One of the questions I’ve framed is inspired by Creative Commons and the encouragement of the Open Educational Resources Foundation (OER Foundation) that creators share their work openly and freely through a BY, attribution-only license. There’s a really interesting discussion of this move to encouraging everyone to choose a “BY” attribution-only tag for their work in Lisa M. Lane’s post, “Why CC-BY Just Isn’t Good Enough.”
In the spirit that “learning should be free for all,” I’ve lobbied for all of the work I develop for online teaching to be free for all — those seeking accreditation pay while those interested in learning for learning’s sake pay nothing. So far, North Carolina State University and the professional associations I’ve developed online courses for have agreed.
But as a free-lancer, I still grapple with how to license the work that I do that is not commissioned. Stories like Alec Couros’s encourage me that there may be good reason to opt for the CC-NC-SA. Ultimately, I’m with Gillian — I’m going to create anyway, even if it doesn’t pay.

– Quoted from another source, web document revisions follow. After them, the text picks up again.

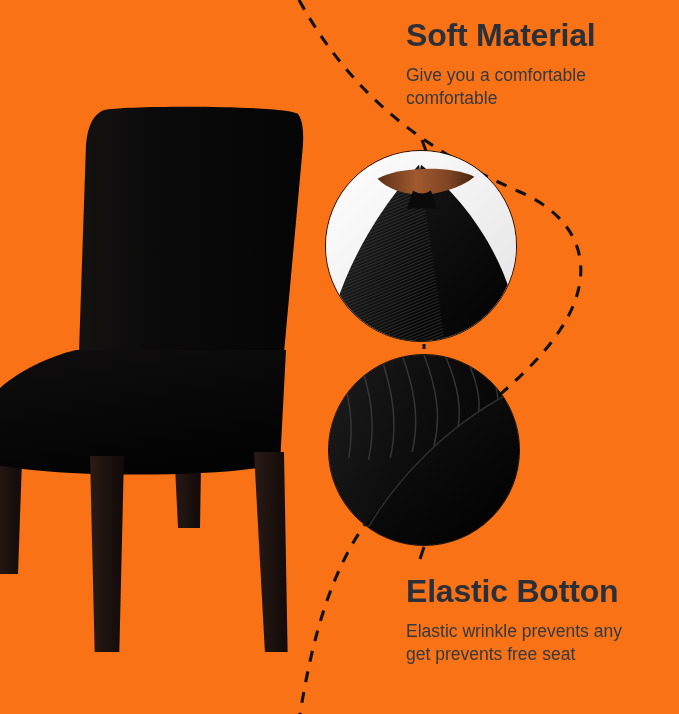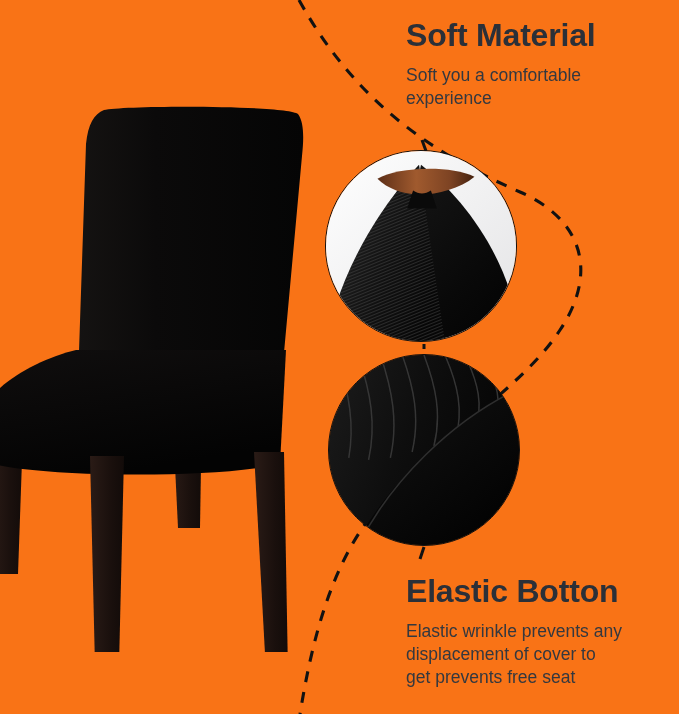"Soft you a comfortable" span.ln { text: Soft -> Give }
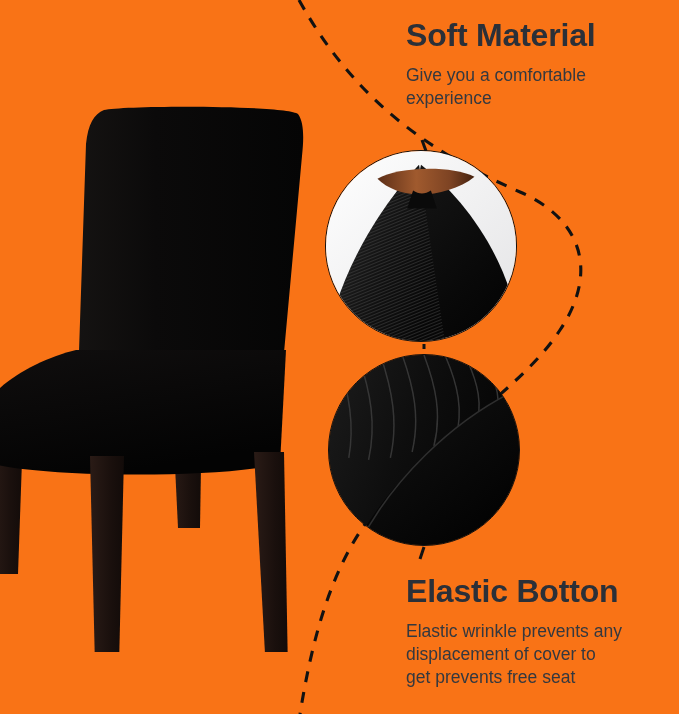"experience" span.ln { text: experience -> comfortable }
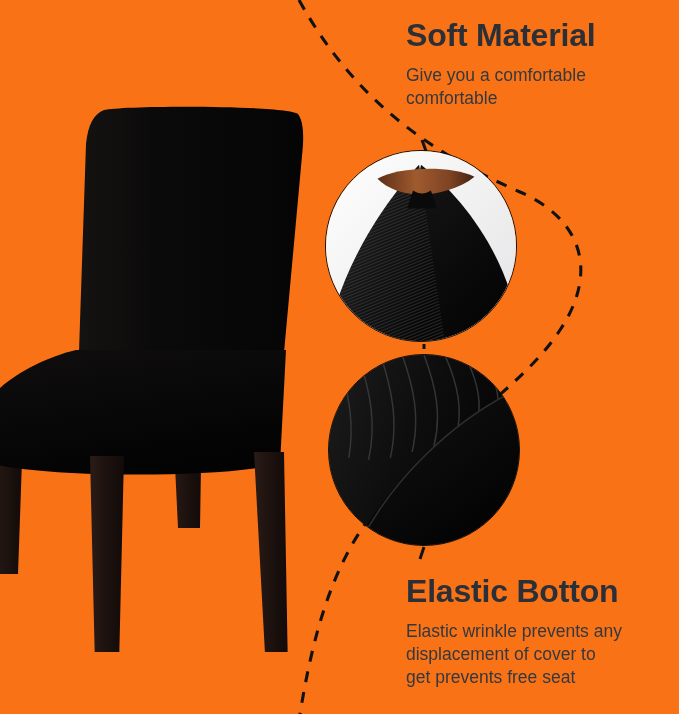"displacement of cover to" span.ln { html: <span>displacement of cover to</span> -> none }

I was inspired to create a poster to highlight the Open Educational Resources (OER) and Creative Commons connection. It was the first time I’d attempted to use GIMP to cut and insert objects so I learned a lot. I’ve still much to learn about being precise and smoothing the edges after cutting. I also explored the use of multiple typefaces which has always seemed pretty scary to me. It’s sort of like matching plaids and florals — tricky but effective when done well. In this case, I followed the advice I’d read and used a sans serif title and a serif message that reflected the roundness of the Creative Commons typeface. Would love any feedback on whether or not it works.
I CAN HAS OER THROUGH CREATIVE COMMONS!